Excluding $2.2 million in legal costs and $86,000 in separation costs for the year, net income declined $4.5 million or 4.2% from fiscal 2008 through fiscal 2009. Adjusted annual earnings per share were $1.68 for 2009 compared with $1.73 in 2008, a decrease of 2.9%.

Cash flow from operations remained strong in the quarter at $38.3 million and for the year at $123.2 million, up from $11 million and $101.8 million respectively over the prior year. The lack of significant separation costs and reduced cash payments for income taxes during the year contributed to this increase which is partially offset by an increase in cash contributed to our defined benefit plans in 2009.

Finally, I’d like to give a little color around the guidance announcement in our press release this morning. Guidance for fiscal year 2010 reflects a broader range than we’ve historically given investors mostly because a number of uncertainties in the coming year make it more difficult to predict results.

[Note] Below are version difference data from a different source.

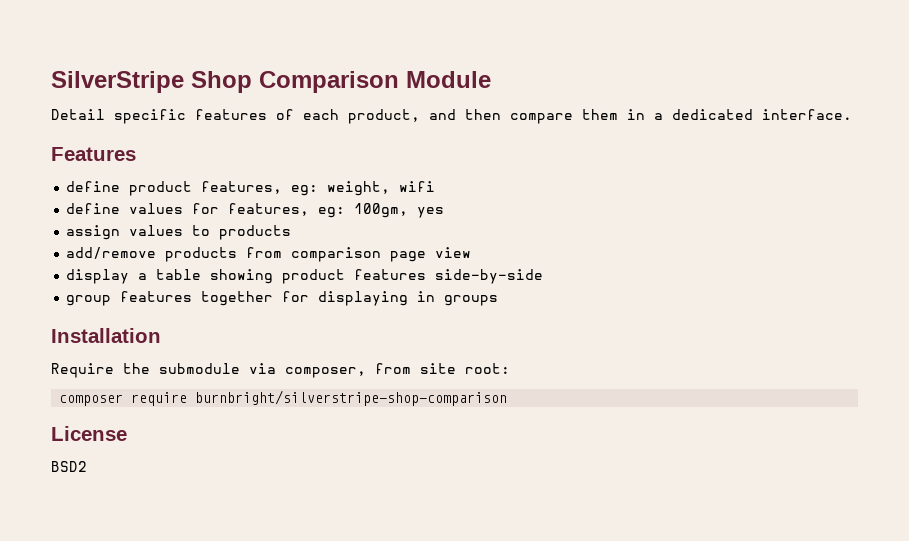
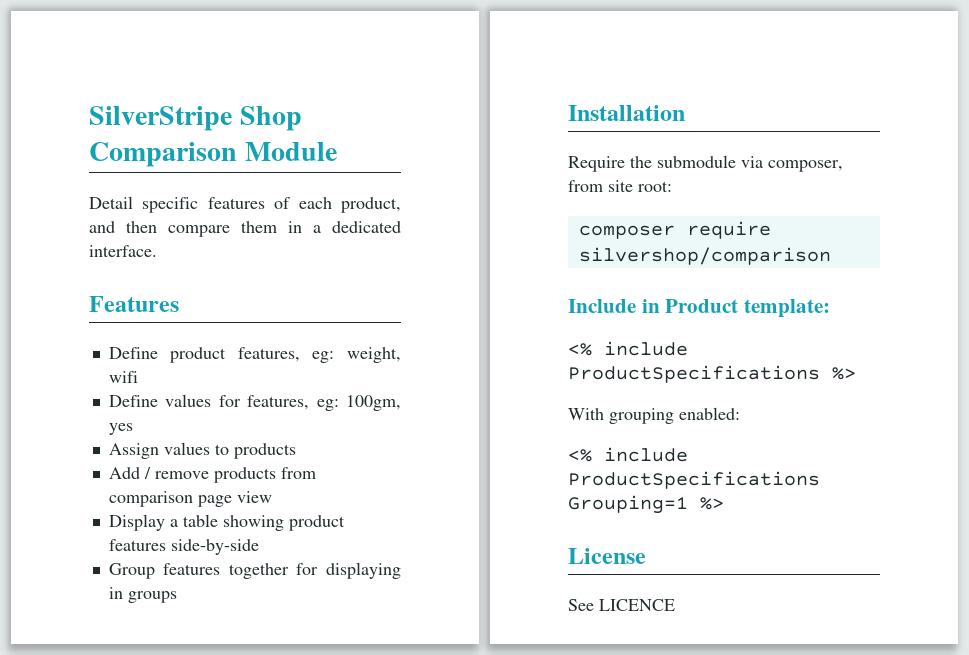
[66,181,121,192] define -> [108,347,158,359] Define
[66,203,121,214] define -> [108,395,158,407] Define
[66,225,121,240] assign -> [108,443,159,459] Assign
[66,247,157,259] add/remove -> [108,467,209,479] Add / remove
[66,269,130,284] display -> [108,514,165,531] Display
[66,295,112,306] group -> [108,563,155,579] Group
[195,390,508,406] burnbright/silverstripe-shop-comparison -> [578,247,831,265] [568,299,831,318] [568,341,688,356] [568,365,856,383] [568,407,740,424] [568,447,688,462] [568,471,820,489] [568,495,724,514] silvershop/comparison // Include in Product template: // <% include ProductSpecifications %> // With grouping enabled: // <% include ProductSpecifications Grouping=1 %>
[51,461,87,472] BSD2 -> [568,599,675,611] See LICENCE

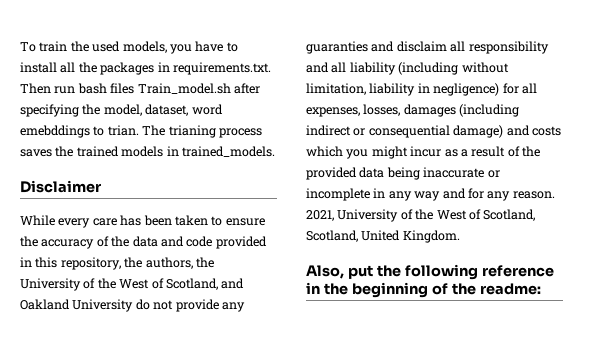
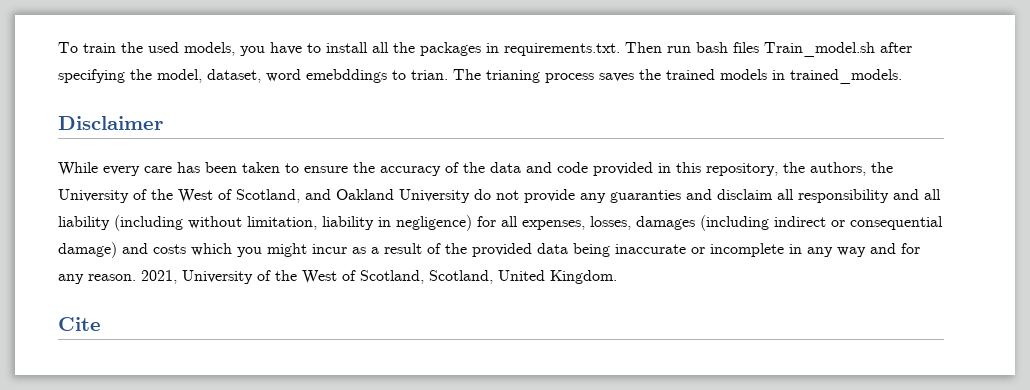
[306,264,554,280] [306,282,541,298] Also, put the following reference in the beginning of the readme: -> [58,317,101,331] Cite

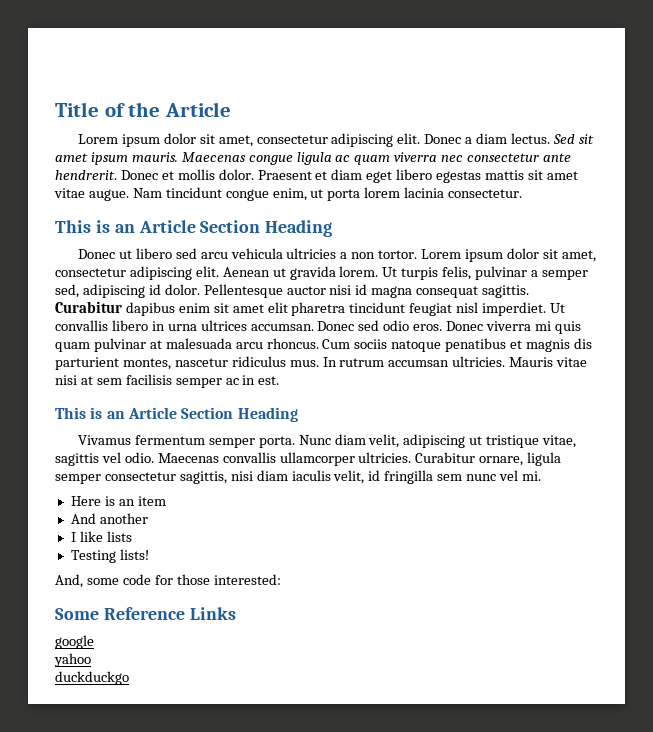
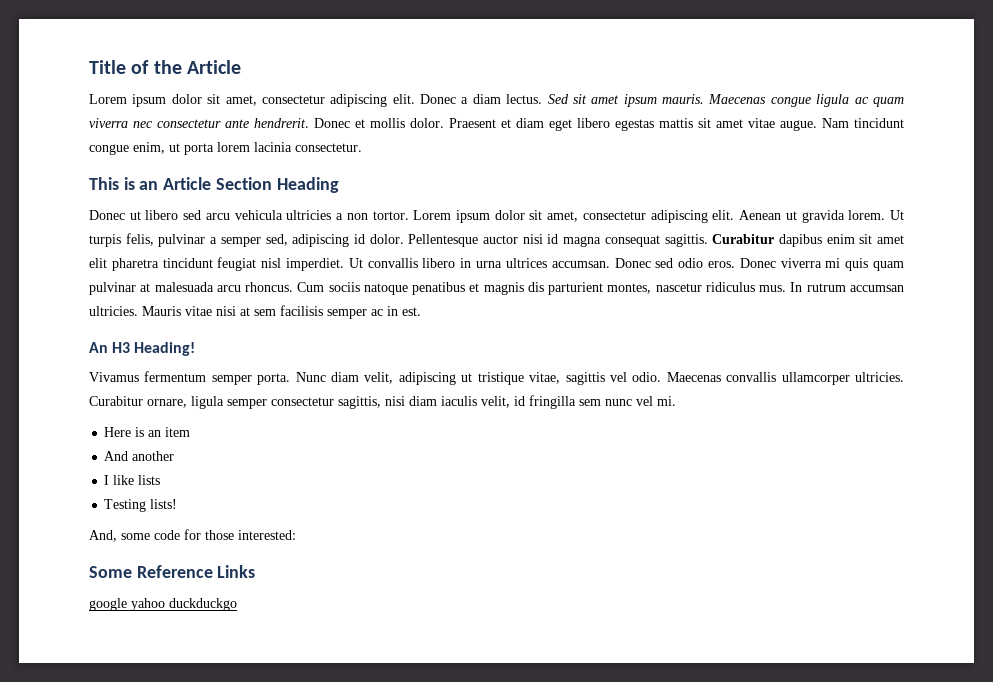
[55,407,298,422] This is an Article Section Heading -> [89,342,196,356] An H3 Heading!
(94, 642) // -> (127, 604) none
(91, 660) // -> (165, 604) none

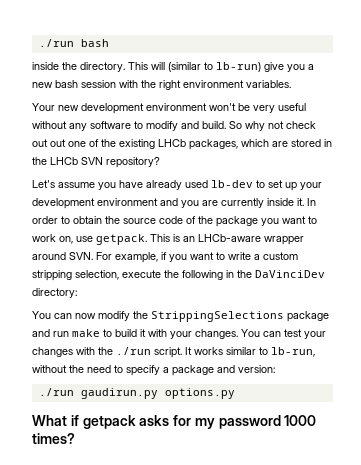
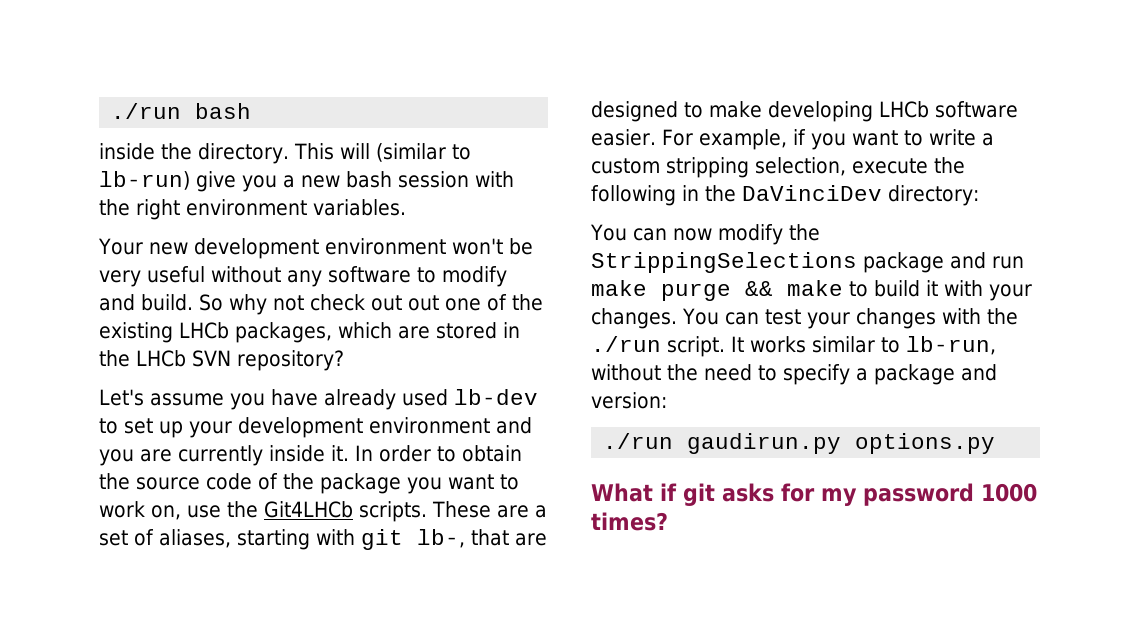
[96,234,304,245] [32,252,93,260] getpack. This is an LHCb-aware wrapper around SVN. -> [227,501,547,522] [99,529,547,550] [591,101,1018,122] [591,129,656,146] the Git4LHCb scripts. These are a set of aliases, starting with git lb-, that are designed to make developing LHCb software easier.
(100, 333) none -> [661,280,843,301] purge && make
[82,415,136,429] getpack -> [683,483,715,506] git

We’ve identified three major uncertainties. The first is the economy which could improve dramatically or get worse, impacting our average selling price. Second, the cremation rate spiked in 2009, and although we’ve done a significant amount of analysis we don’t yet know whether this trend will continue, stabilize or moderate back to historical rates of increase.

The third major uncertainty is the number of deaths in North America. There are conflicting reports about the potential severity of this pneumonia and influenza season, especially with H1N1 as another variable in the mix.

Because of these multiple variables, we are forecasting revenue to be in a range from $630 million which is 3% below 2009 to $670 million which would be approximately 3% above. The range for earnings per share in $1.40 to $1.67 with net income projected to be between $86 million and $103 million.

Excluding approximately $3 million to $5 million in estimate legal costs related to ongoing NI Trust litigation, we expect 2010 earnings per share to range from $1.45 to $1.70.

Several factors are expected to have an impact on operating expenses in 2010. Increased spending included investments in strategic initiatives aimed at growing revenue and increasing shareholder value.

First, we plan to invest approximately $5 million in new growth initiatives. We view these costs as an important investment in the future growth of Hillenbrand. We’ll also see an increase in expenses in two key areas.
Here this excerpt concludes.